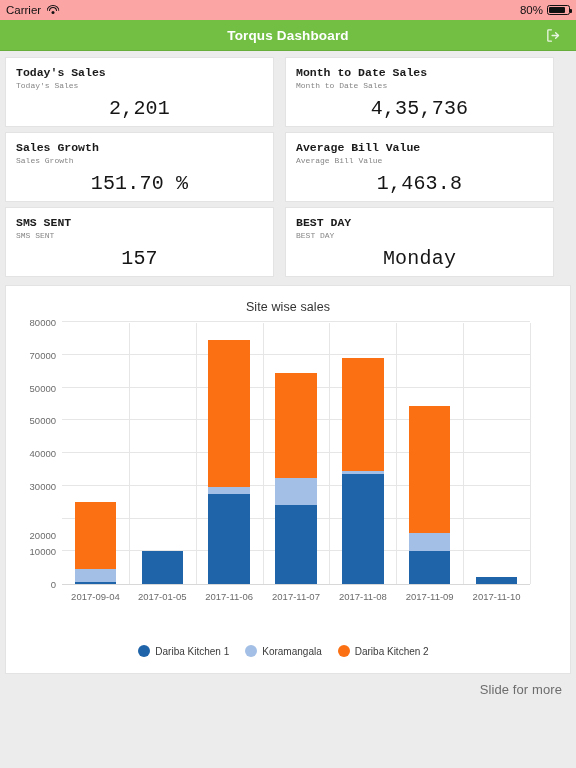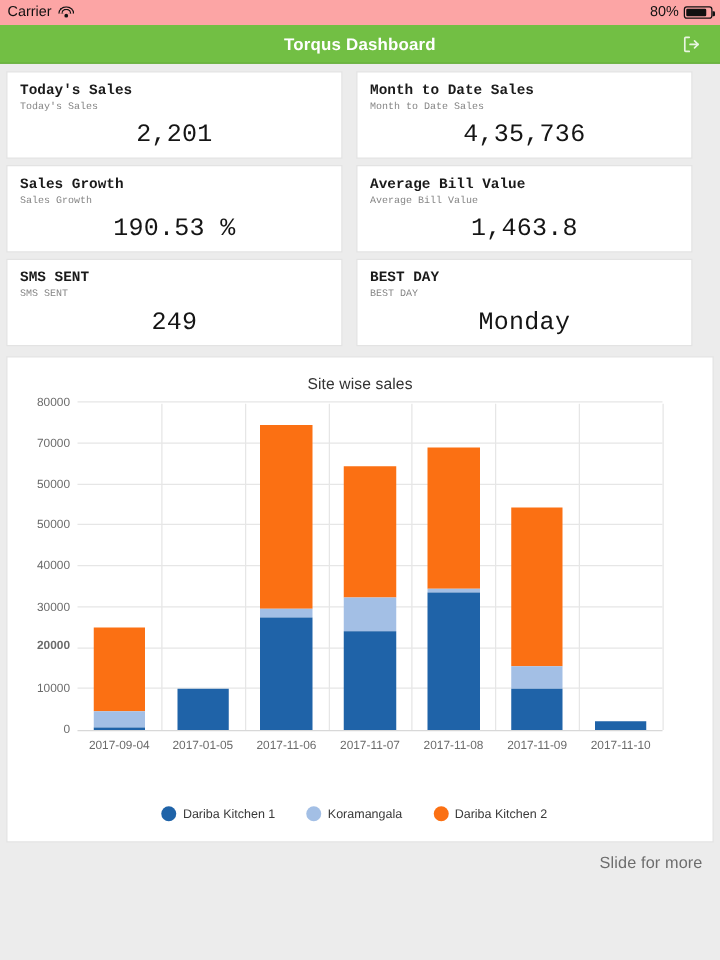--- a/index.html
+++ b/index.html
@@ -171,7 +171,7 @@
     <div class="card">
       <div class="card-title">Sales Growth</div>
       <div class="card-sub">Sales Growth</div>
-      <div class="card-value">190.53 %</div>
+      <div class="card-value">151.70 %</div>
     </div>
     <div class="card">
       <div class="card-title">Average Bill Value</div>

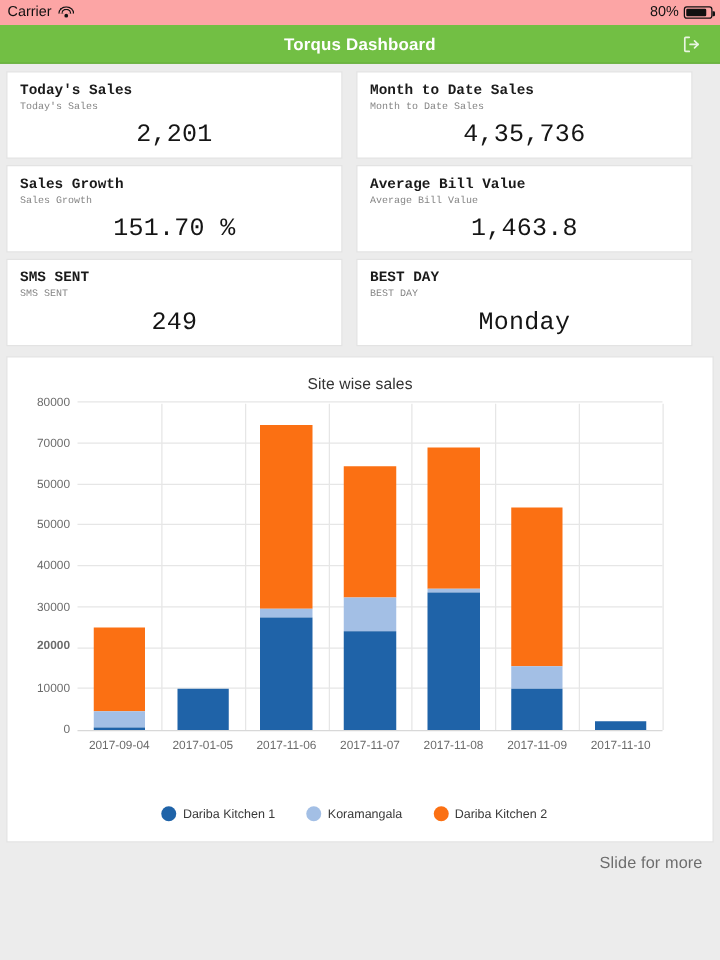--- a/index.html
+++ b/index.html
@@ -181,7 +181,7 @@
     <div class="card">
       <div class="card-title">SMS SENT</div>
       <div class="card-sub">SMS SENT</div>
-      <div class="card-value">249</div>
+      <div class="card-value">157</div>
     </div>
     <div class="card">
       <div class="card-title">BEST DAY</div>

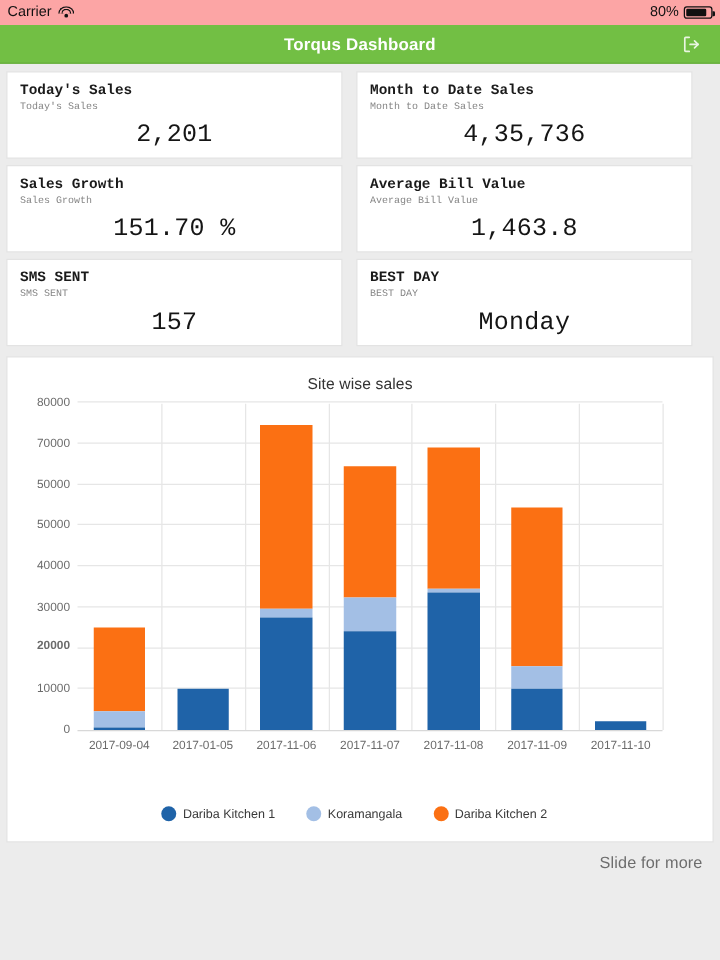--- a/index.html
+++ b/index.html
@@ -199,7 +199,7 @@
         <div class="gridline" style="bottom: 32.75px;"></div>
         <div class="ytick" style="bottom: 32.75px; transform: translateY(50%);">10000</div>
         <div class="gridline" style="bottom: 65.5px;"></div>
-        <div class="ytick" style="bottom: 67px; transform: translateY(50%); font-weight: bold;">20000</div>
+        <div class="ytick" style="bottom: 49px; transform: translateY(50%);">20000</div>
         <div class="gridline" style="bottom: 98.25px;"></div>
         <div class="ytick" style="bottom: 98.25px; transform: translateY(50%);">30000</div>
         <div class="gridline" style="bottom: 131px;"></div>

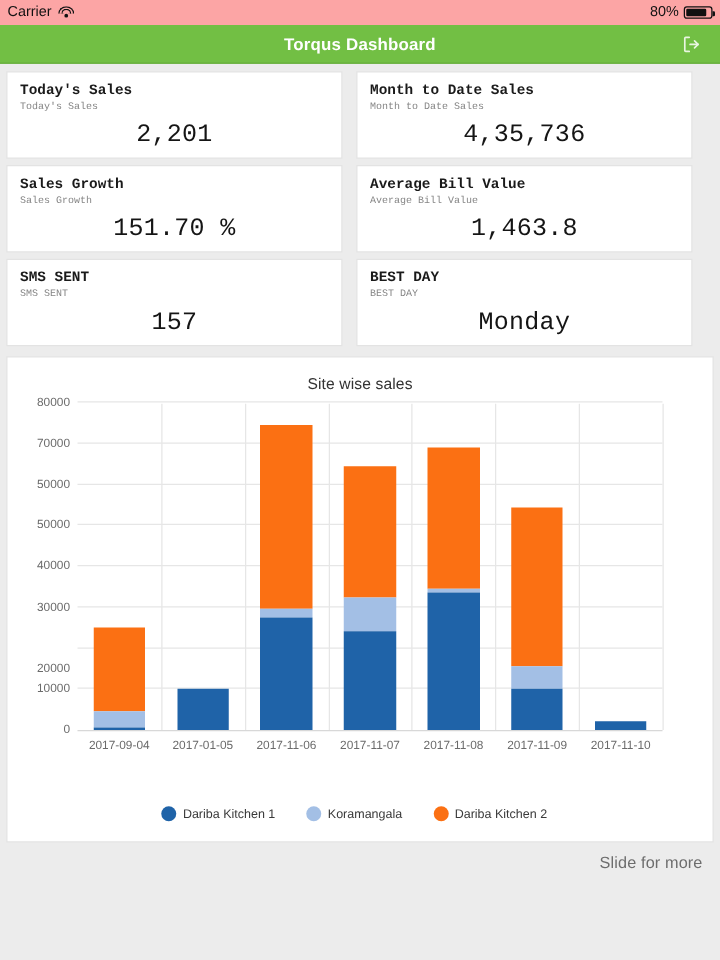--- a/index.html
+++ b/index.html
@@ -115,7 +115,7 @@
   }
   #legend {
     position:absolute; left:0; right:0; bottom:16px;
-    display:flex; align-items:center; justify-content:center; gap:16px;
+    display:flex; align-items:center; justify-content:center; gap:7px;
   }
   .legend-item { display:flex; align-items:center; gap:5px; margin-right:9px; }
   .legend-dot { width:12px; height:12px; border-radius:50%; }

* * * *

> **PROMPT**
Repeat the data in full and exactly. Omit pictures.

> **RESPONSE AREA**
--- a/index.html
+++ b/index.html
@@ -171,7 +171,7 @@
     <div class="card">
       <div class="card-title">Sales Growth</div>
       <div class="card-sub">Sales Growth</div>
-      <div class="card-value">190.53 %</div>
+      <div class="card-value">151.70 %</div>
     </div>
     <div class="card">
       <div class="card-title">Average Bill Value</div>

--- a/index.html
+++ b/index.html
@@ -181,7 +181,7 @@
     <div class="card">
       <div class="card-title">SMS SENT</div>
       <div class="card-sub">SMS SENT</div>
-      <div class="card-value">249</div>
+      <div class="card-value">157</div>
     </div>
     <div class="card">
       <div class="card-title">BEST DAY</div>

--- a/index.html
+++ b/index.html
@@ -199,7 +199,7 @@
         <div class="gridline" style="bottom: 32.75px;"></div>
         <div class="ytick" style="bottom: 32.75px; transform: translateY(50%);">10000</div>
         <div class="gridline" style="bottom: 65.5px;"></div>
-        <div class="ytick" style="bottom: 67px; transform: translateY(50%); font-weight: bold;">20000</div>
+        <div class="ytick" style="bottom: 49px; transform: translateY(50%);">20000</div>
         <div class="gridline" style="bottom: 98.25px;"></div>
         <div class="ytick" style="bottom: 98.25px; transform: translateY(50%);">30000</div>
         <div class="gridline" style="bottom: 131px;"></div>

--- a/index.html
+++ b/index.html
@@ -115,7 +115,7 @@
   }
   #legend {
     position:absolute; left:0; right:0; bottom:16px;
-    display:flex; align-items:center; justify-content:center; gap:16px;
+    display:flex; align-items:center; justify-content:center; gap:7px;
   }
   .legend-item { display:flex; align-items:center; gap:5px; margin-right:9px; }
   .legend-dot { width:12px; height:12px; border-radius:50%; }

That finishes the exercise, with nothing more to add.